▶ [Description of the task] Transcribe this listing exactly; omit the pictures.

▶ [Task data]
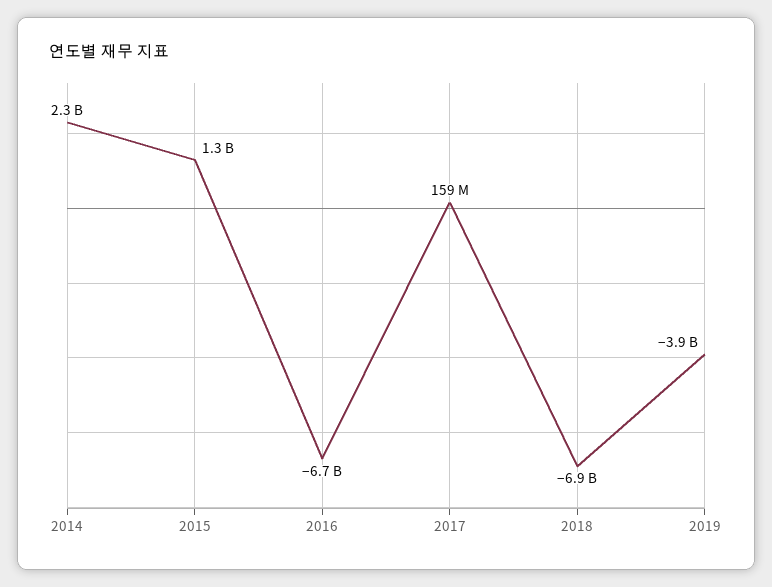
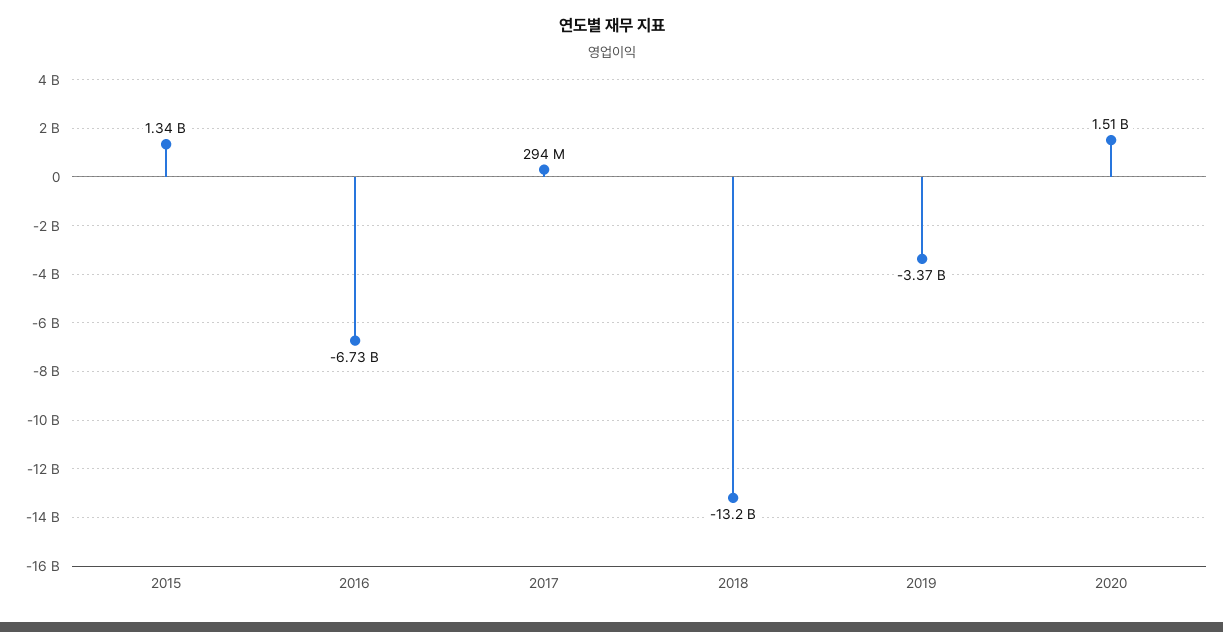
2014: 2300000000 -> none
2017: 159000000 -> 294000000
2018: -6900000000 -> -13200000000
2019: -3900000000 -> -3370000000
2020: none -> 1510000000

▶ [Solution for this exercise]
2014: 2300000000 -> none
2017: 159000000 -> 294000000
2018: -6900000000 -> -13200000000
2019: -3900000000 -> -3370000000
2020: none -> 1510000000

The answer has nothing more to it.